--- The problem ---
Only some lines are wanted: please transcribe exactly those from the one containing "total: 691.19 -> 733.26" through the end of the data, pictures excluded.

Exercise data Start Marker

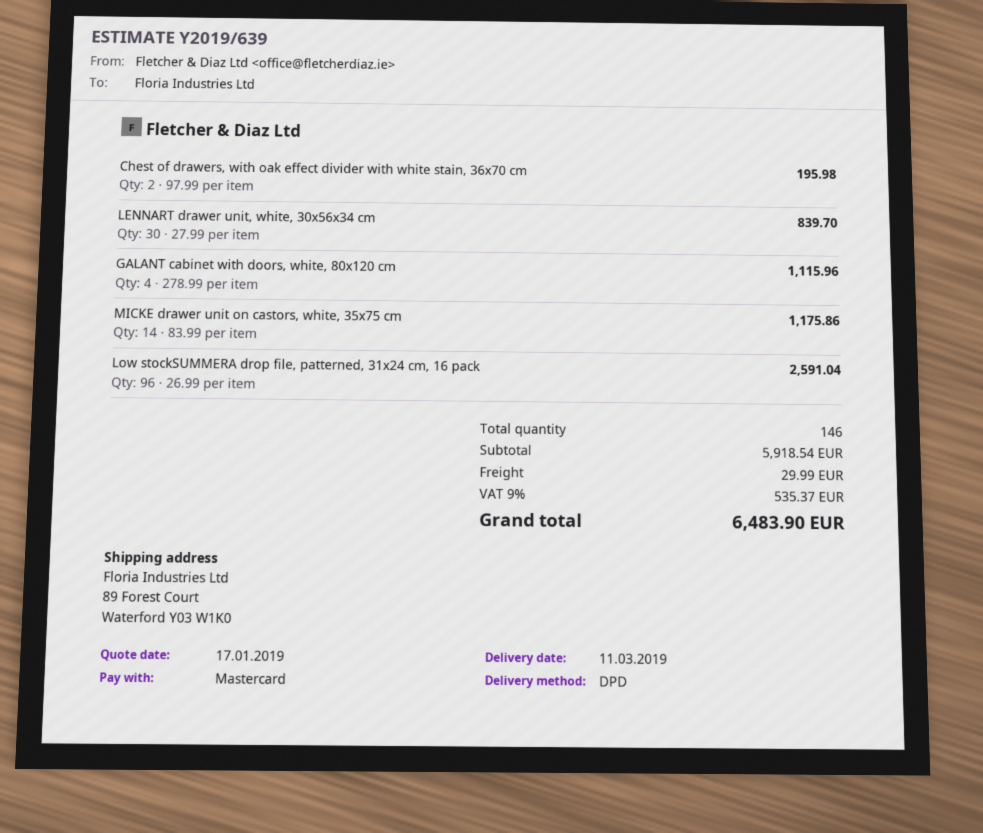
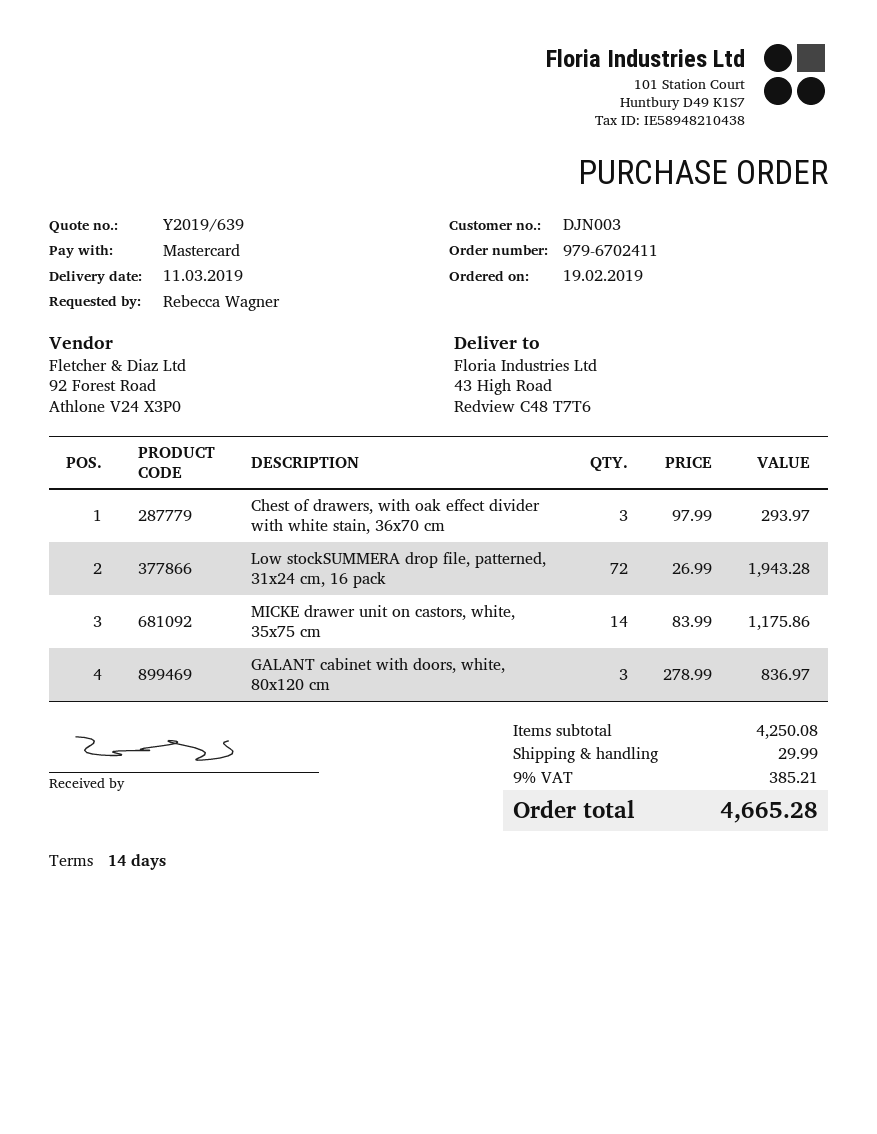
ship to: 89 Forest Court, Waterford Y03 W1K0 -> 43 High Road, Redview C48 T7T6
Chest of drawers, with oak effect divider with white stain, 36x70 cm: 2 x 97.99 = 195.98 -> 3 x 97.99 = 293.97
LENNART drawer unit, white, 30x56x34 cm: 30 x 27.99 = 839.70 -> none
GALANT cabinet with doors, white, 80x120 cm: 4 x 278.99 = 1115.96 -> 3 x 278.99 = 836.97
Low stockSUMMERA drop file, patterned, 31x24 cm, 16 pack: 96 x 26.99 = 2591.04 -> 72 x 26.99 = 1943.28
subtotal: 5918.54 -> 4250.08
tax: 9% = 535.37 -> 9% = 385.21
total: 6483.90 -> 4665.28

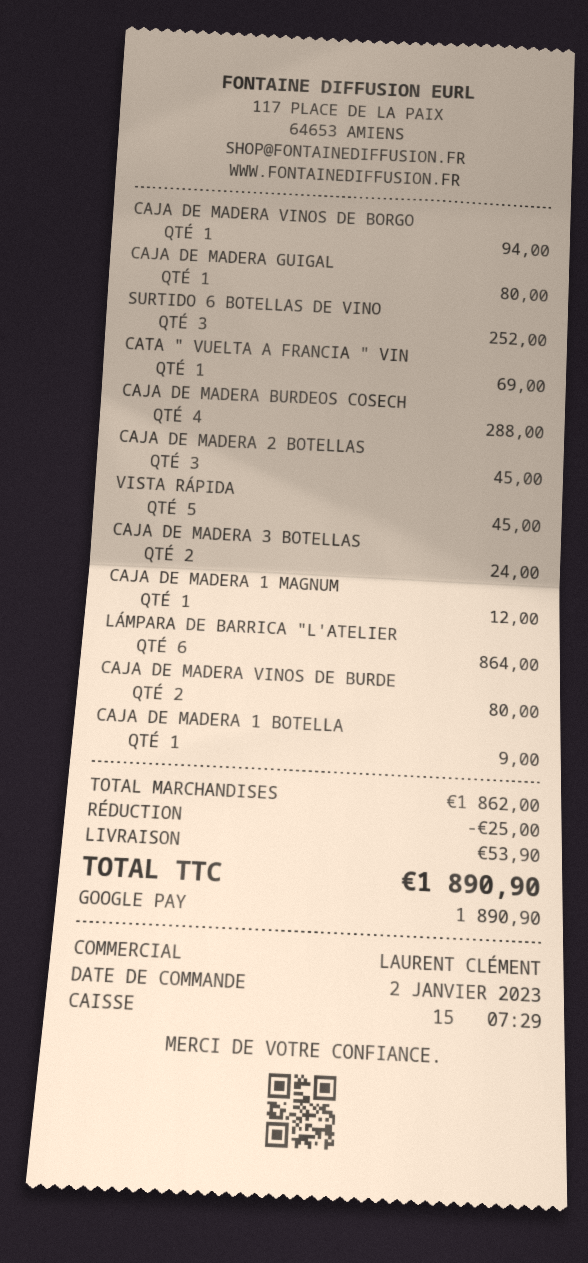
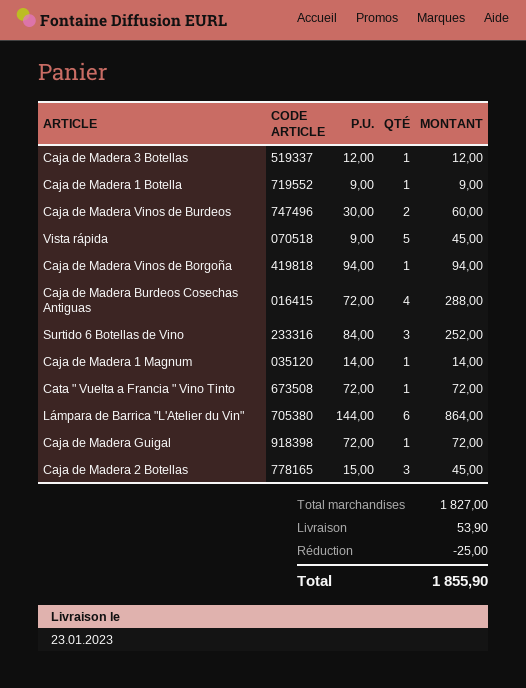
CAJA DE MADERA GUIGAL: 1 for 80.00 -> 1 for 72.00
CATA " VUELTA A FRANCIA " VIN: 1 for 69.00 -> 1 for 72.00
CAJA DE MADERA 3 BOTELLAS: 2 for 24.00 -> 1 for 12.00
CAJA DE MADERA 1 MAGNUM: 1 for 12.00 -> 1 for 14.00
CAJA DE MADERA VINOS DE BURDE: 2 for 80.00 -> 2 for 60.00
subtotal: 1862.00 -> 1827.00
total: 1890.90 -> 1855.90

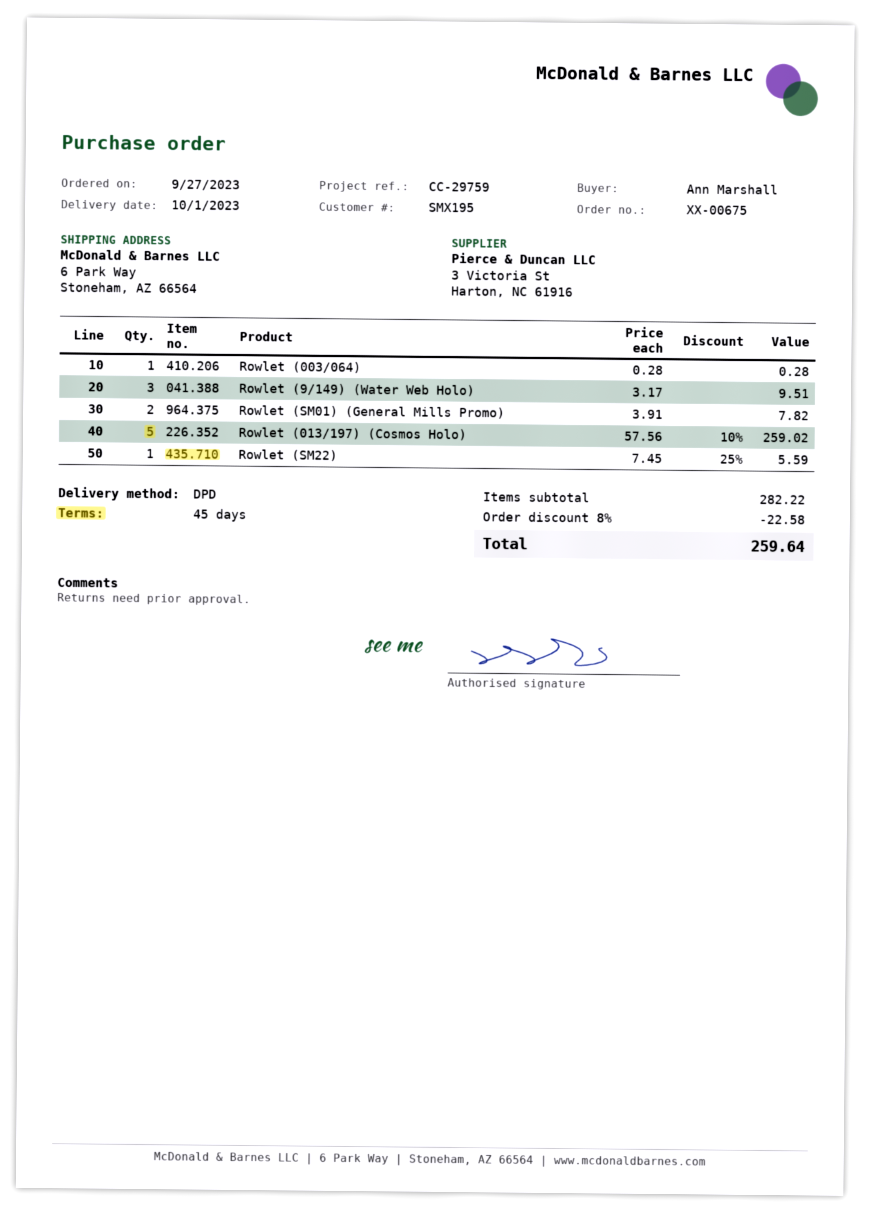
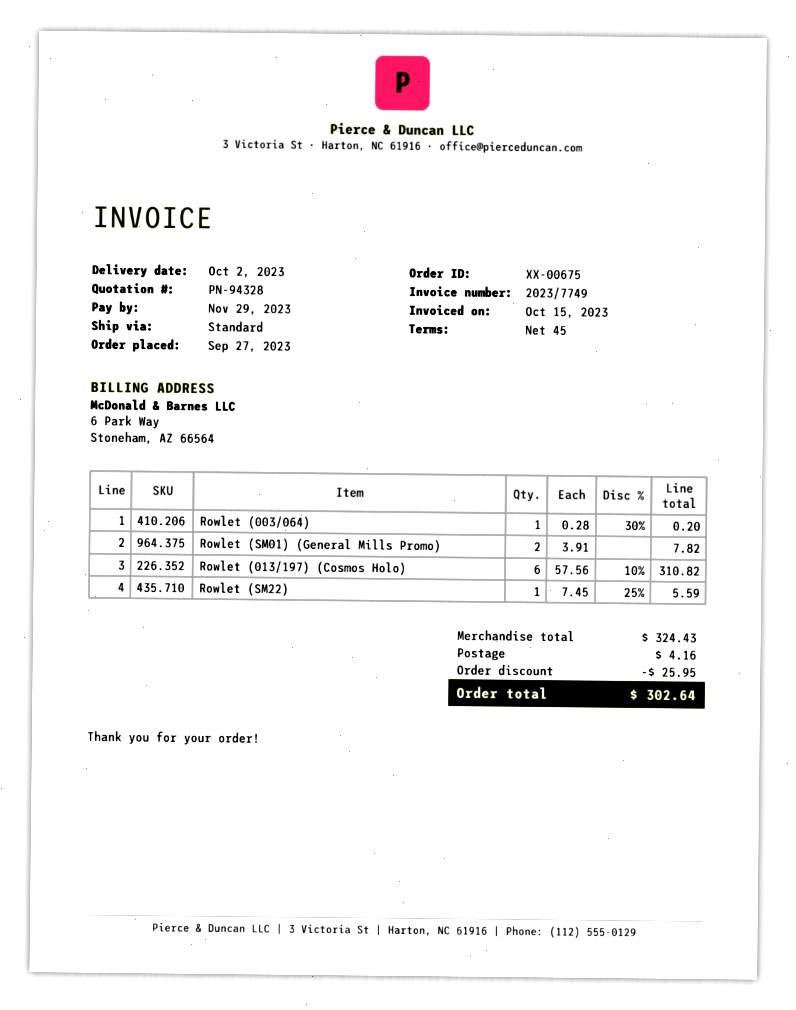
delivery date: 2023-10-01 -> 2023-10-02
shipping method: DPD -> standard
Rowlet (003/064): 1 x 0.28 = 0.28 -> 1 x 0.28 - 30% = 0.20
Rowlet (9/149) (Water Web Holo): 3 x 3.17 = 9.51 -> none
Rowlet (013/197) (Cosmos Holo): 5 x 57.56 - 10% = 259.02 -> 6 x 57.56 - 10% = 310.82
subtotal: 282.22 -> 324.43
discount: 22.58 -> 25.95
shipping: none -> 4.16
total: 259.64 -> 302.64

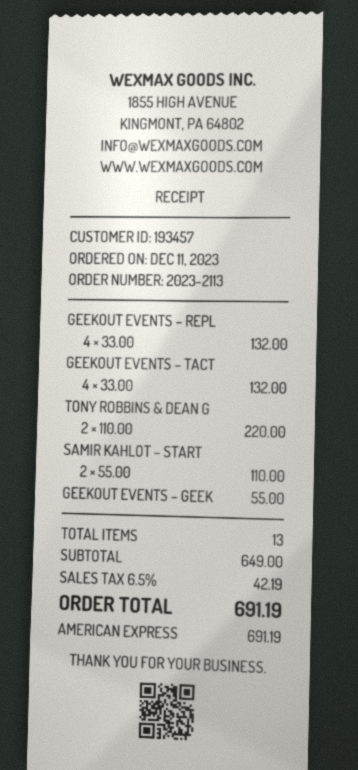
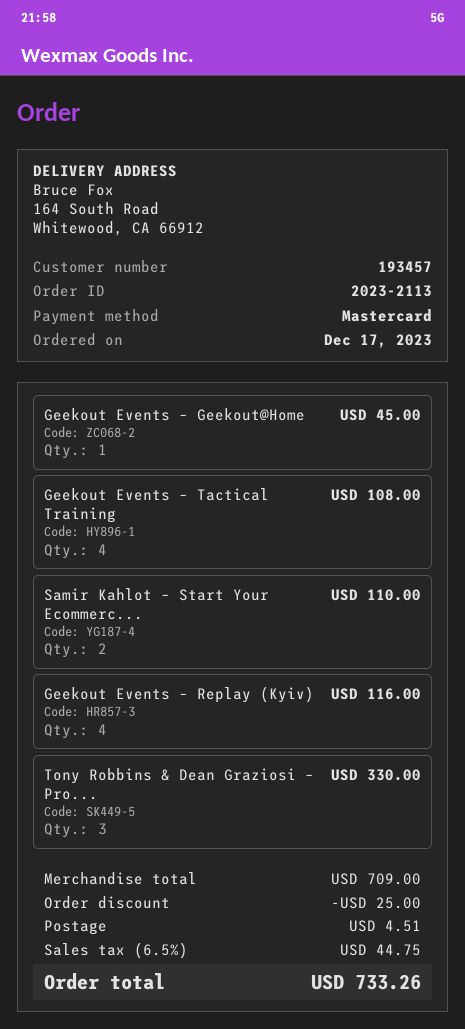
order date: 2023-12-11 -> 2023-12-17
payment method: American Express -> Mastercard
GEEKOUT EVENTS – REPL: 4 for 132.00 -> 4 for 116.00
GEEKOUT EVENTS – TACT: 4 for 132.00 -> 4 for 108.00
TONY ROBBINS & DEAN G: 2 for 220.00 -> 3 for 330.00
GEEKOUT EVENTS – GEEK: 1 for 55.00 -> 1 for 45.00
subtotal: 649.00 -> 709.00
discount: none -> 25.00
shipping: none -> 4.51
tax: 6.5% = 42.19 -> 6.5% = 44.75
total: 691.19 -> 733.26

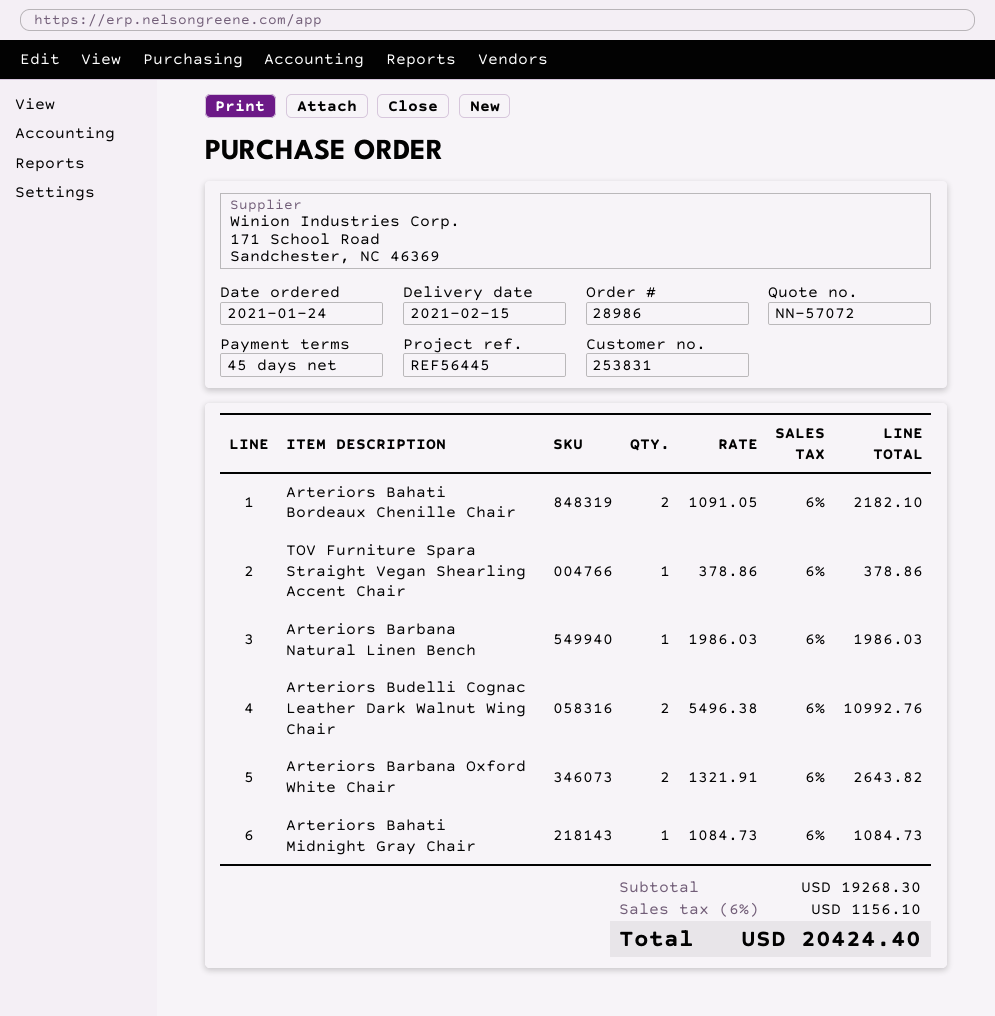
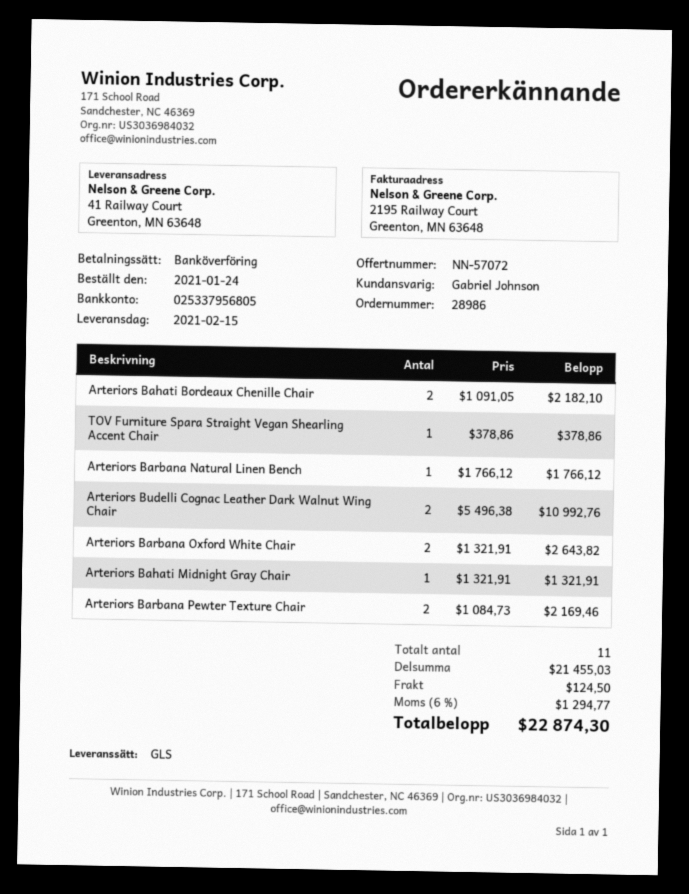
Arteriors Barbana Natural Linen Bench: 1 x 1986.03 = 1986.03 -> 1 x 1766.12 = 1766.12
Arteriors Bahati Midnight Gray Chair: 1 x 1084.73 = 1084.73 -> 1 x 1321.91 = 1321.91
Arteriors Barbana Pewter Texture Chair: none -> 2 x 1084.73 = 2169.46
subtotal: 19268.30 -> 21455.03
shipping: none -> 124.50
tax: 6% = 1156.10 -> 6% = 1294.77
total: 20424.40 -> 22874.30

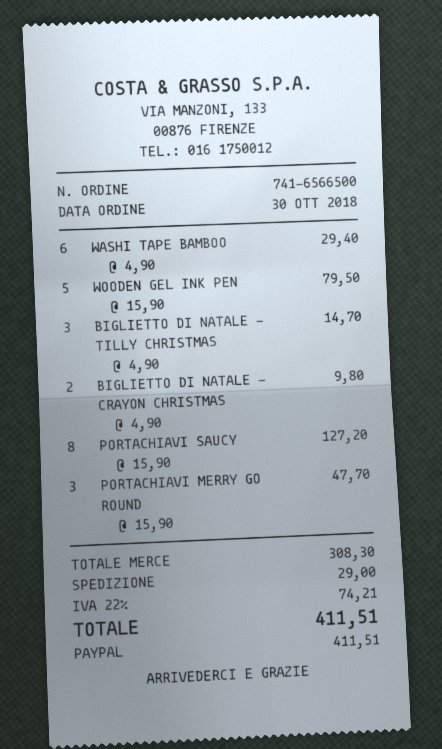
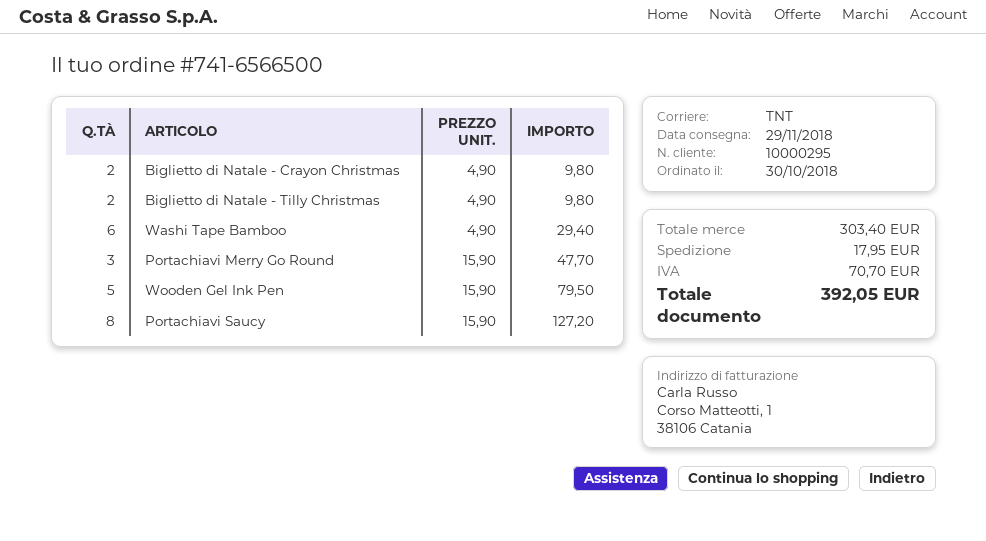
BIGLIETTO DI NATALE - TILLY CHRISTMAS: 3 x 4.90 = 14.70 -> 2 x 4.90 = 9.80
subtotal: 308.30 -> 303.40
shipping: 29.00 -> 17.95
tax: 74.21 -> 70.70
total: 411.51 -> 392.05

Exercise data End Marker

--- Result of the task ---
total: 691.19 -> 733.26

Arteriors Barbana Natural Linen Bench: 1 x 1986.03 = 1986.03 -> 1 x 1766.12 = 1766.12
Arteriors Bahati Midnight Gray Chair: 1 x 1084.73 = 1084.73 -> 1 x 1321.91 = 1321.91
Arteriors Barbana Pewter Texture Chair: none -> 2 x 1084.73 = 2169.46
subtotal: 19268.30 -> 21455.03
shipping: none -> 124.50
tax: 6% = 1156.10 -> 6% = 1294.77
total: 20424.40 -> 22874.30

BIGLIETTO DI NATALE - TILLY CHRISTMAS: 3 x 4.90 = 14.70 -> 2 x 4.90 = 9.80
subtotal: 308.30 -> 303.40
shipping: 29.00 -> 17.95
tax: 74.21 -> 70.70
total: 411.51 -> 392.05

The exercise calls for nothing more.